Two converging trendlines in the daily chart drive the ongoing consolidation trend in the ETH price. A shared market chart highlights that nearly 38% of altcoins are trading near their historical lows. The relative strength index (RSI) is down to 52% suggests a neutral to bullish market sentiment. On Tuesday, March 24th, the $ETH price projected a low volatility trading around the $2,150 mark, resulting in the formation of a neutral candle.
The cryptocurrency market started the week with BTC above $70,000 and ETH reclaiming $2,000. A primary catalyst for the surge was the de-escalation of the Middle East crises as President Donald Trump announced a progressive talk with Iran and a 5-day pause on any military action on Iran’s power infrastructure. However, Iran has officially denied holding direct negotiations with the United States, reigniting the geopolitical tension among market participants. While the uncertainty surrounding the U.S.-Iran-Israel war continues to limit the growth potential of risky assets, the altcoin market presents an opportunity for reversal.
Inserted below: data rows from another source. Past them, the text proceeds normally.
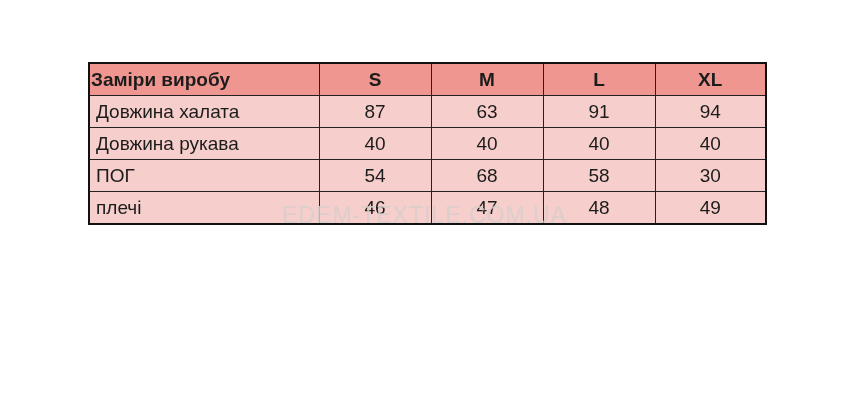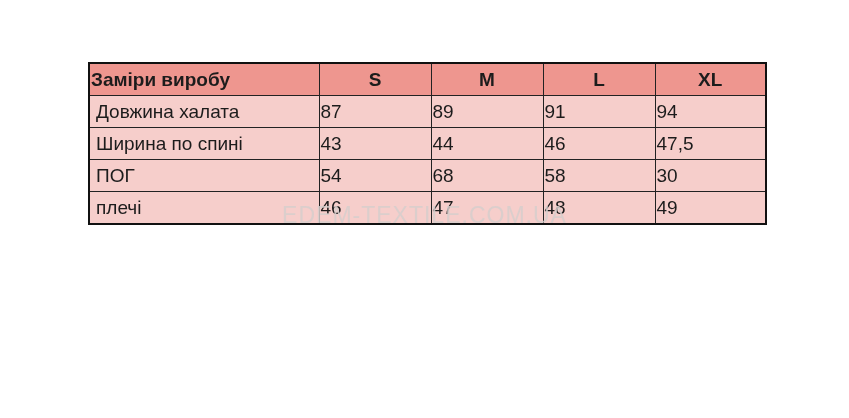"87" tr.data-row td.value-cell { text-align: left -> center }
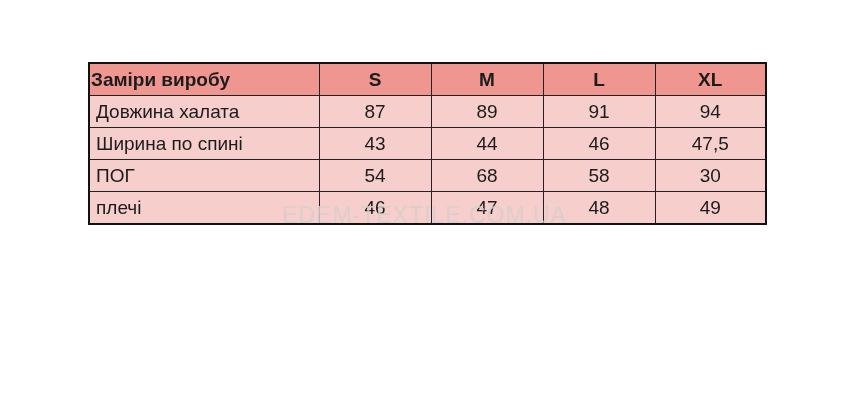"89" td.value-cell { text: 89 -> 63 }
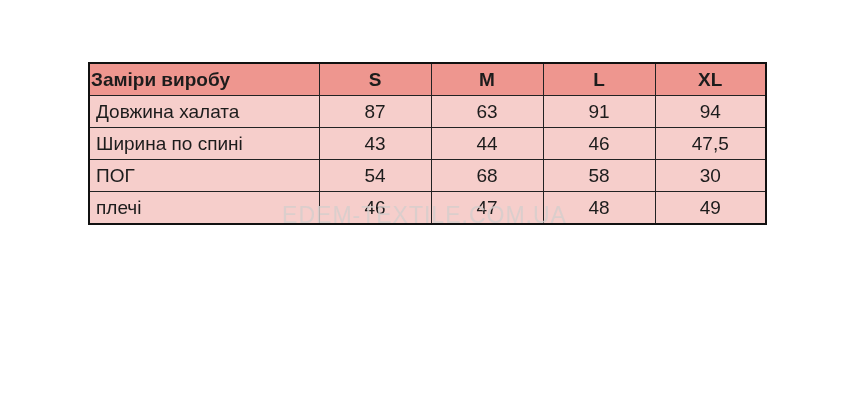"Довжина рукава" tr.data-row { html: none -> <tr> <td>Довжина рукава</td> <td>40</td> <td>40</td> <td>40</td> <td>40</td> </tr> }
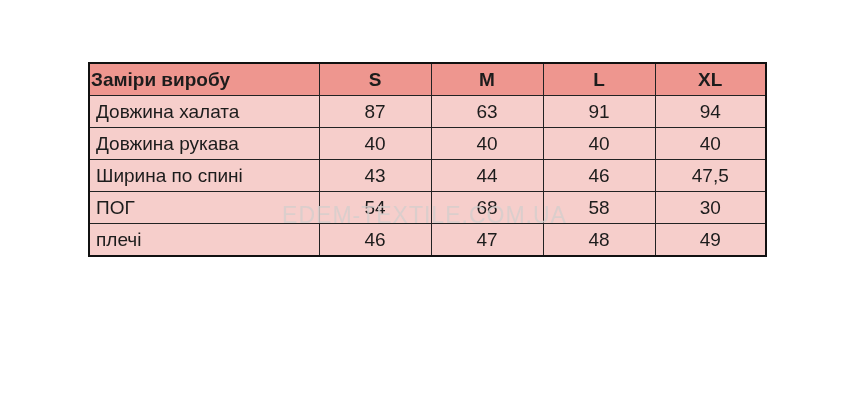"Ширина по спині" tr.data-row { html: <tr> <td>Ширина по спині</td> <td>43</td> <td>44</td> <td>46</td> <td>47,5</td> </tr> -> none }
Over the past week, the ETH price has plunged from $2,386 to $2,150, a loss of roughly 10%. The pullback signals a bearish reversal within the ongoing consolidation trend, coinciding with the broader market uncertainty. However, a deeper analysis of the technical chart shows that a long-coming resistance trendline and an emerging support trendline have created new range boundaries for Ether, and ETH has rebounded from these lines at least twice. A breakout above roughly $2,355 would intensify buying pressure toward $3,000, while a break below the lower trendline could extend the downtrend.